= Task directions =
Only one stretch of the records below is wanted: the lines from the one holding "customer number: 132892 -> 132692" through the one holding "total: 706.31 -> 665.56". Return it exactly, both ends included.

= Provided information =
-- Opening Marker --
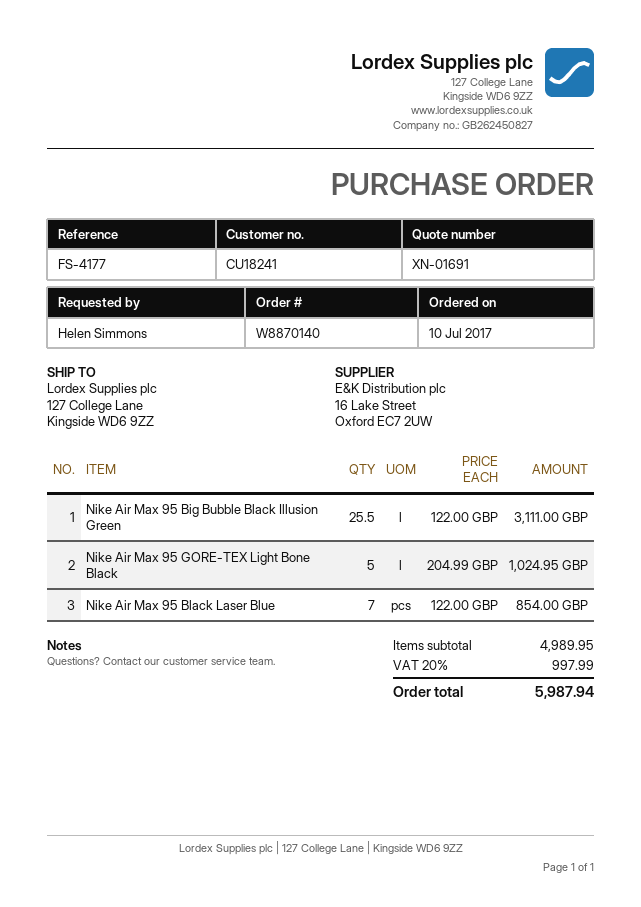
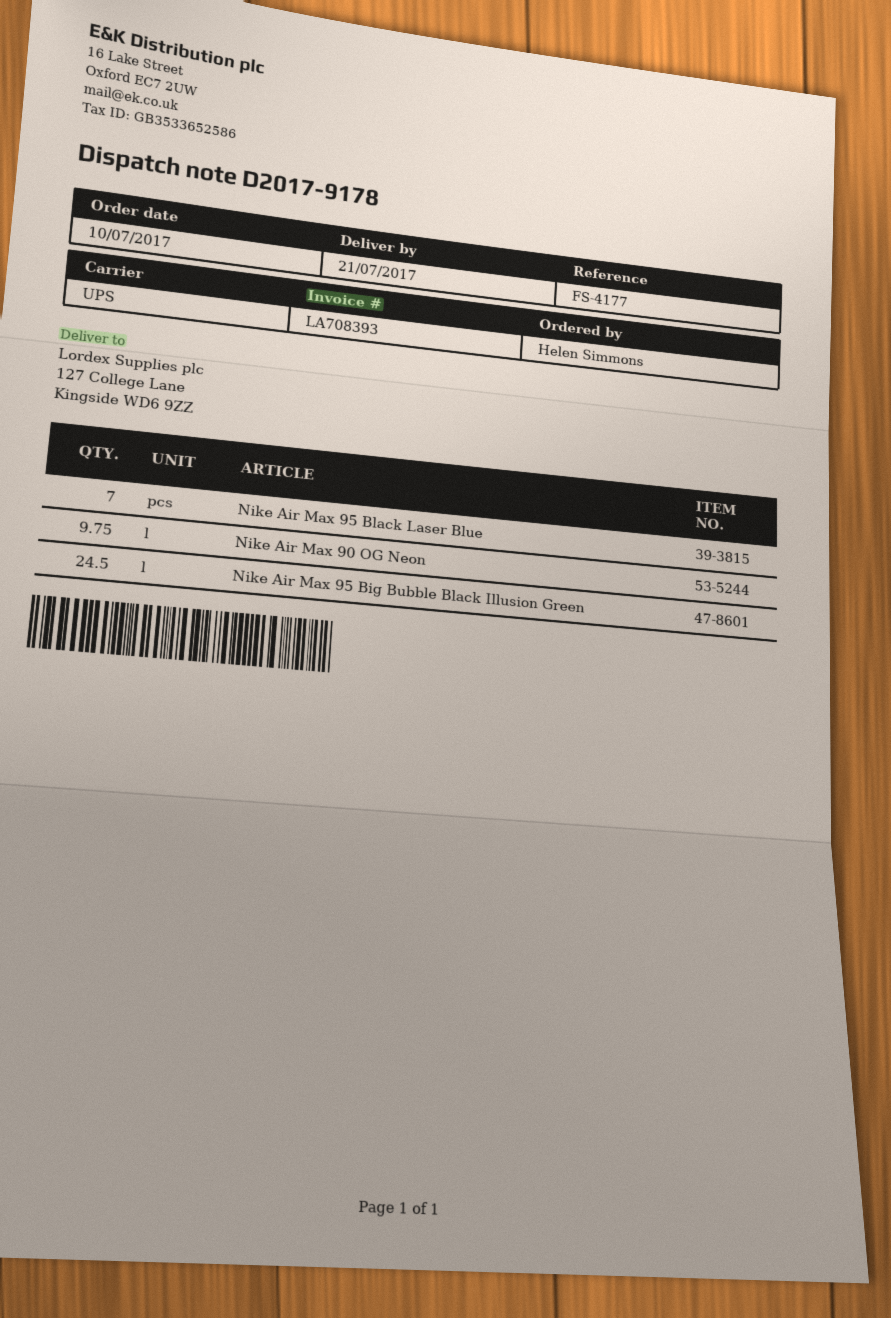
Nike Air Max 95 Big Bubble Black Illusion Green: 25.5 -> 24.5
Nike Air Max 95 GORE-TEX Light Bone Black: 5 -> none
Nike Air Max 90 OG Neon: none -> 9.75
-- Closing Marker --
-- Opening Marker --
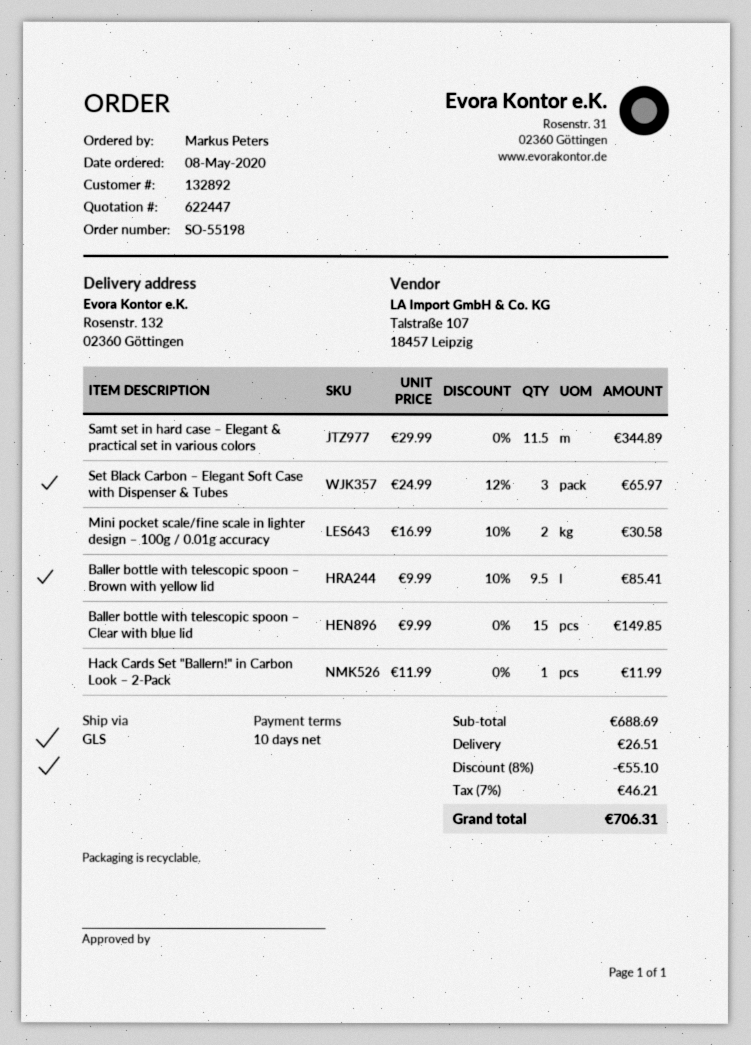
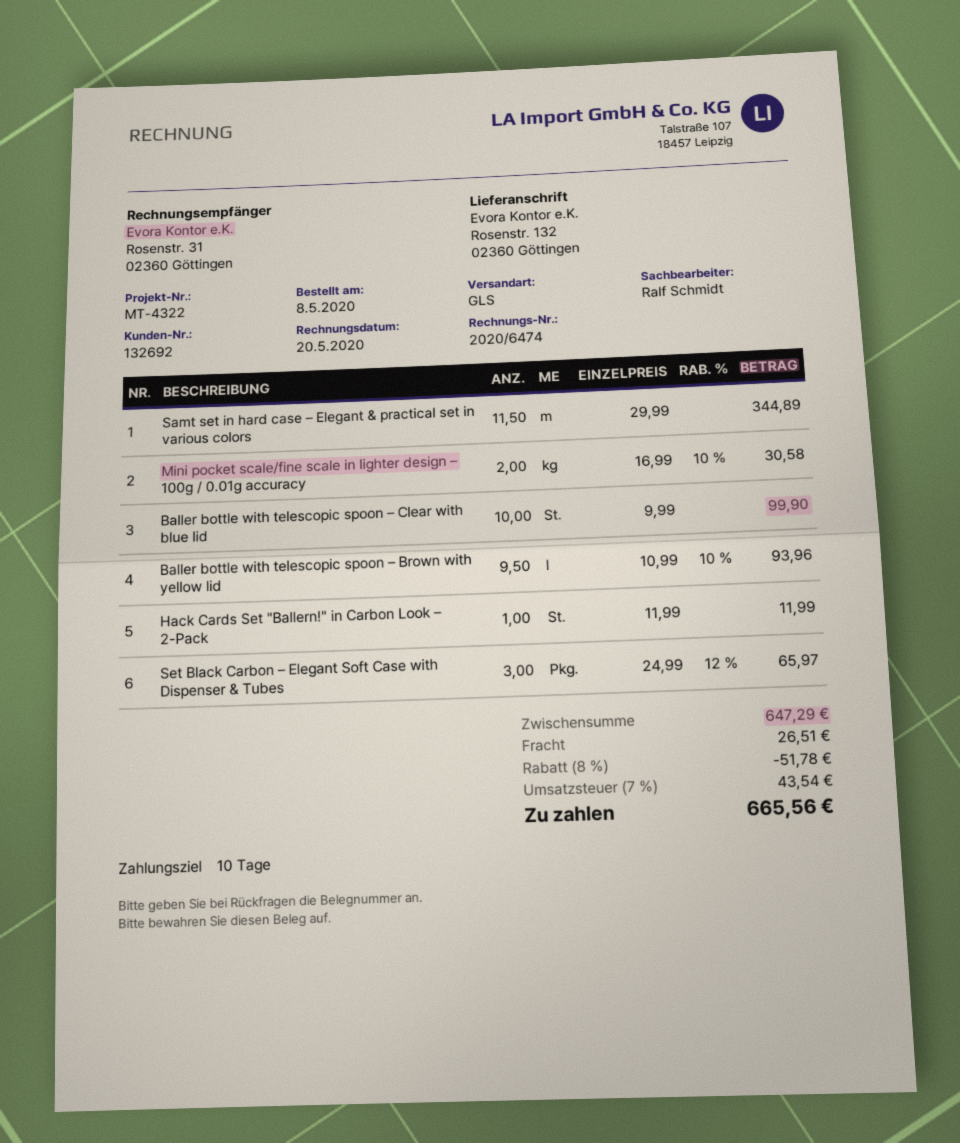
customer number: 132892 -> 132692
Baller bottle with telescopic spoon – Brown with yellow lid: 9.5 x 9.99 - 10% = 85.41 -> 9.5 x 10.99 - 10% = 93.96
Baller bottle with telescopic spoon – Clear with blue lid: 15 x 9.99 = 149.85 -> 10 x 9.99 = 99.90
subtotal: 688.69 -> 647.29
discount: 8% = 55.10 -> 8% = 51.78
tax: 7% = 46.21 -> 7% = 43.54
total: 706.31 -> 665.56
-- Closing Marker --
= Your response =
customer number: 132892 -> 132692
Baller bottle with telescopic spoon – Brown with yellow lid: 9.5 x 9.99 - 10% = 85.41 -> 9.5 x 10.99 - 10% = 93.96
Baller bottle with telescopic spoon – Clear with blue lid: 15 x 9.99 = 149.85 -> 10 x 9.99 = 99.90
subtotal: 688.69 -> 647.29
discount: 8% = 55.10 -> 8% = 51.78
tax: 7% = 46.21 -> 7% = 43.54
total: 706.31 -> 665.56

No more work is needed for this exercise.